====== Material supplied

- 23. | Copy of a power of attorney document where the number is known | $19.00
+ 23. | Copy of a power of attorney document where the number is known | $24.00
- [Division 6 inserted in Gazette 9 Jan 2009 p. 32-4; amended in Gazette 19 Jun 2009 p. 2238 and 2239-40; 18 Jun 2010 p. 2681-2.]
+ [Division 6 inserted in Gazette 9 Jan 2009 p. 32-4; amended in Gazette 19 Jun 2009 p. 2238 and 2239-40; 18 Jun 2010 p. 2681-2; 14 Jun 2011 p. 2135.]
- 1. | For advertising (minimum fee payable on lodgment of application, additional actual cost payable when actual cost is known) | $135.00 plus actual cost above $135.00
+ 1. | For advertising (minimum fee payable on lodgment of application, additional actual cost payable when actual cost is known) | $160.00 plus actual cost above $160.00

============
====== Material supplied

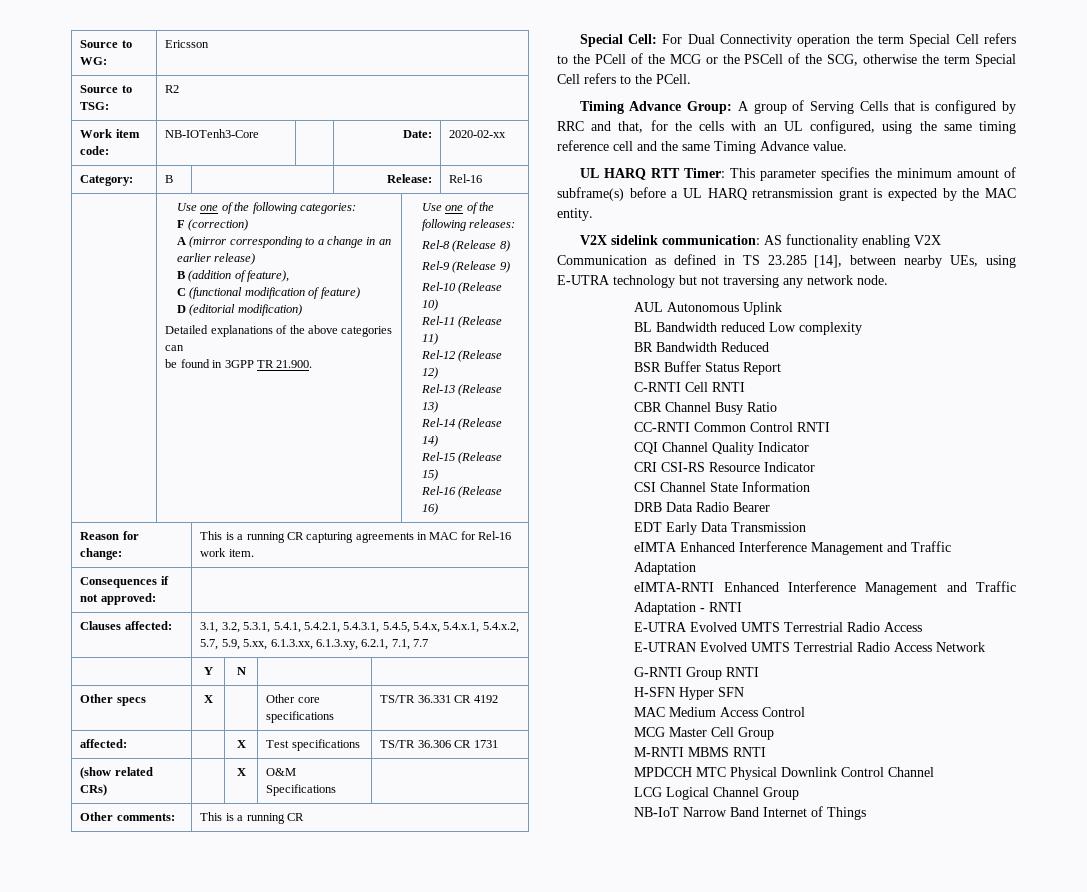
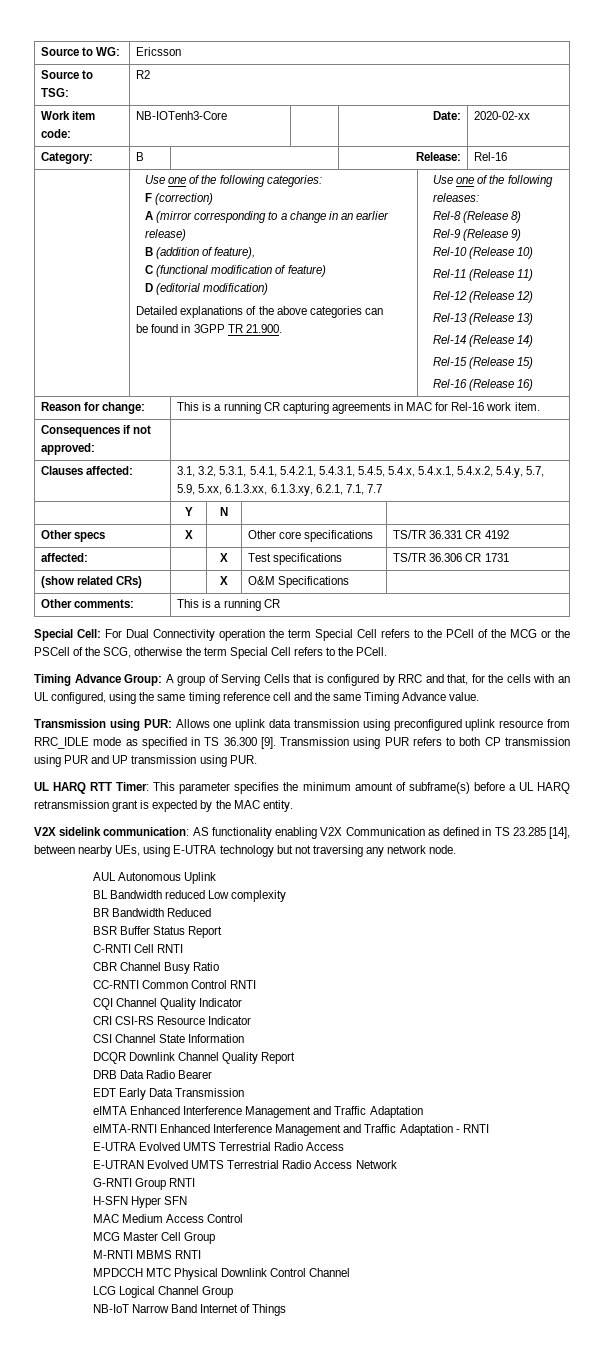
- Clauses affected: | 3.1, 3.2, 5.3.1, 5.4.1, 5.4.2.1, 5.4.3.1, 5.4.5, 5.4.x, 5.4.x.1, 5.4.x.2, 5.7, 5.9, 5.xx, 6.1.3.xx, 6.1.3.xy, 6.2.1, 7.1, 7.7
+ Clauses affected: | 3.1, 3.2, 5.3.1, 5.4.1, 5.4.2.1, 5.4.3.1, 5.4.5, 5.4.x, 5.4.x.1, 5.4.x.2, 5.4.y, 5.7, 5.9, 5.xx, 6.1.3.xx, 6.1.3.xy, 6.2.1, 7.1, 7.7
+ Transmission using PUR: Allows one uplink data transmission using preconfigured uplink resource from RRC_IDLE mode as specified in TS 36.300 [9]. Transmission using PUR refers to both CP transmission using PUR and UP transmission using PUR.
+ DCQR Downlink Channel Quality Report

============
====== Material supplied

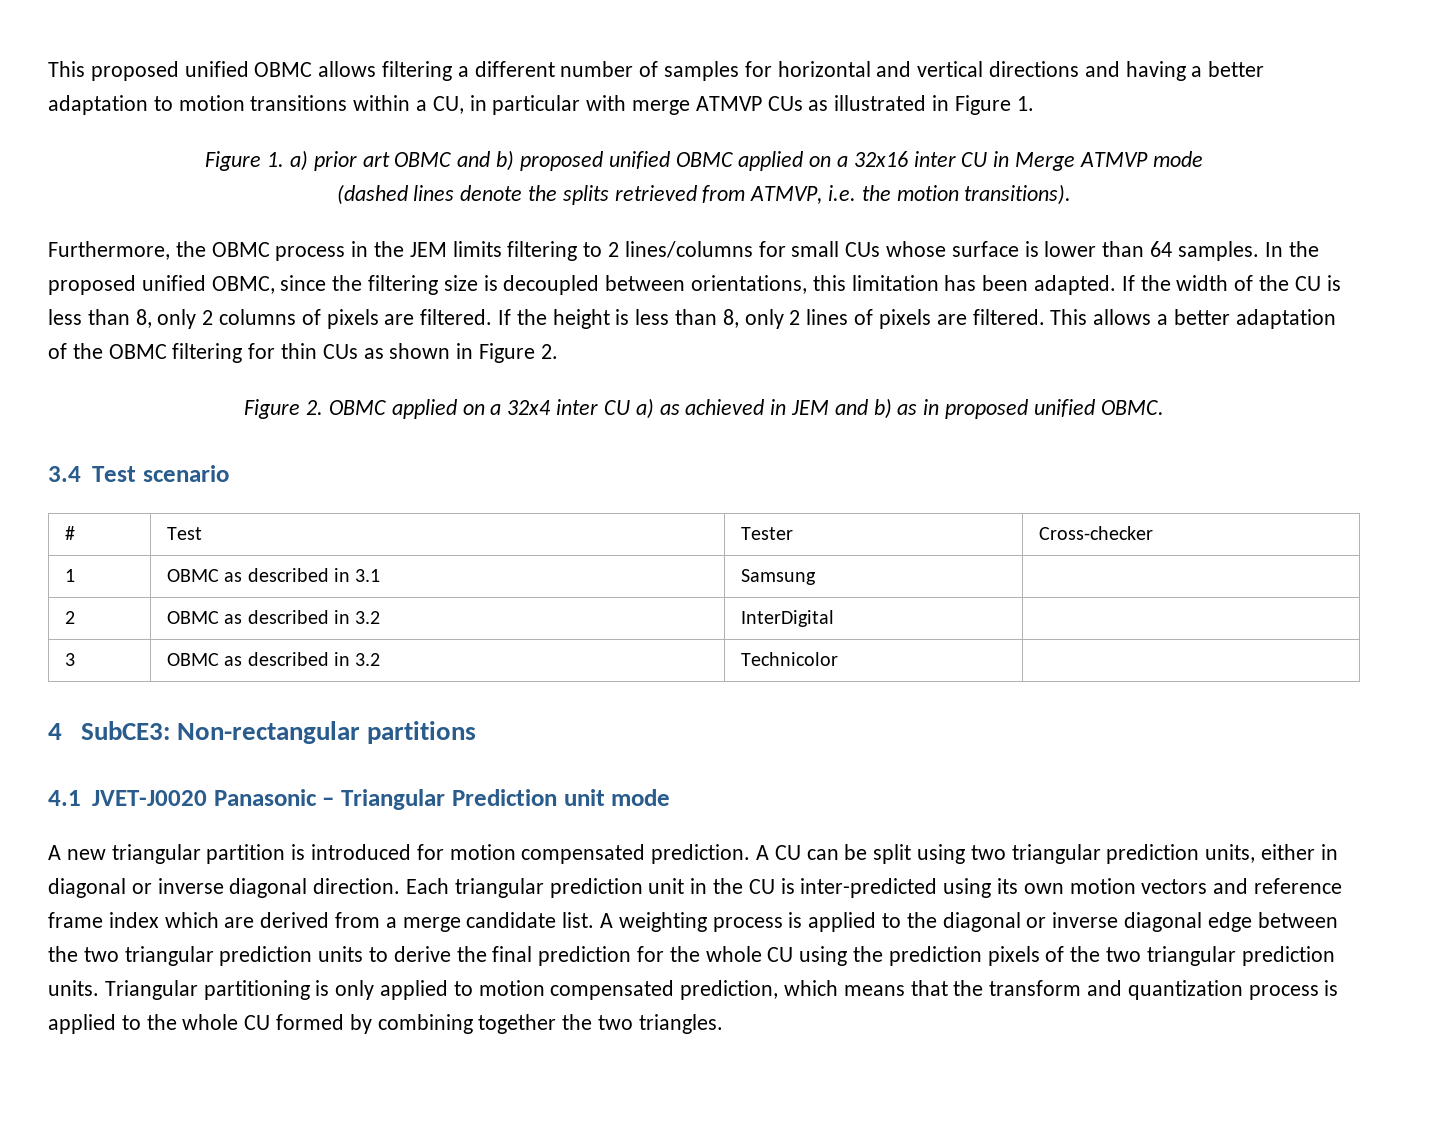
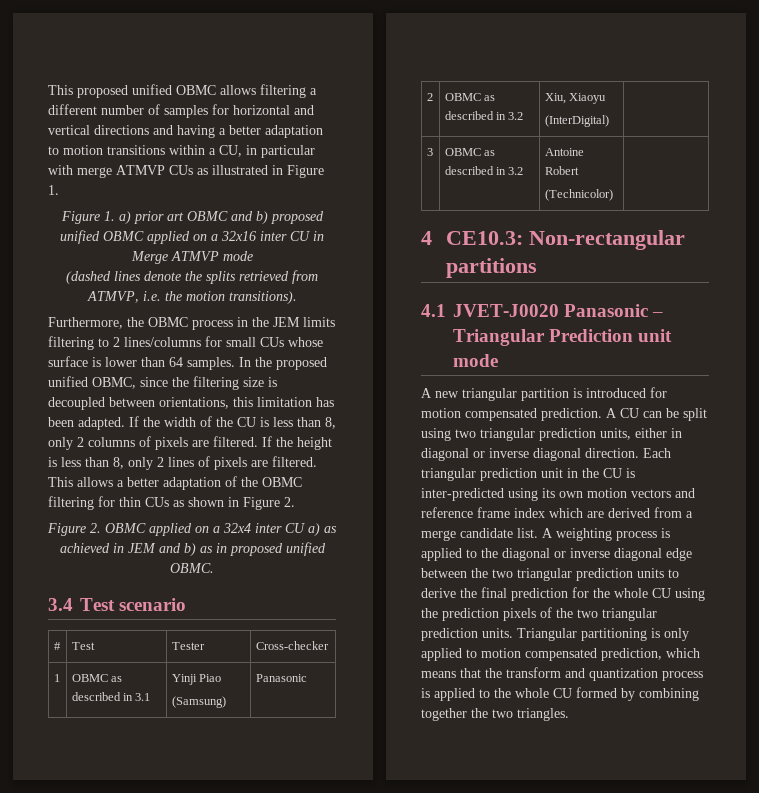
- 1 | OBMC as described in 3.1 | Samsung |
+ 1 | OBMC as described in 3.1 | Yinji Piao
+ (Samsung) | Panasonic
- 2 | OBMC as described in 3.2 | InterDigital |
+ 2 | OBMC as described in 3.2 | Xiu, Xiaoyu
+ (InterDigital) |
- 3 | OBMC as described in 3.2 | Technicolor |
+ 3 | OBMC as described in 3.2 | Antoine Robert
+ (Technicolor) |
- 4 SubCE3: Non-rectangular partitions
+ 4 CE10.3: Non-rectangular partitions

============

* [Aim of the task]
Only one stretch of the entries above is wanted: the lines from the one containing "- 1 | OBMC as described in 3.1 | Samsung |" through the one containing "CE10.3: Non-rectangular partitions". Please reproduce it exactly.

* [Response below]
- 1 | OBMC as described in 3.1 | Samsung |
+ 1 | OBMC as described in 3.1 | Yinji Piao
+ (Samsung) | Panasonic
- 2 | OBMC as described in 3.2 | InterDigital |
+ 2 | OBMC as described in 3.2 | Xiu, Xiaoyu
+ (InterDigital) |
- 3 | OBMC as described in 3.2 | Technicolor |
+ 3 | OBMC as described in 3.2 | Antoine Robert
+ (Technicolor) |
- 4 SubCE3: Non-rectangular partitions
+ 4 CE10.3: Non-rectangular partitions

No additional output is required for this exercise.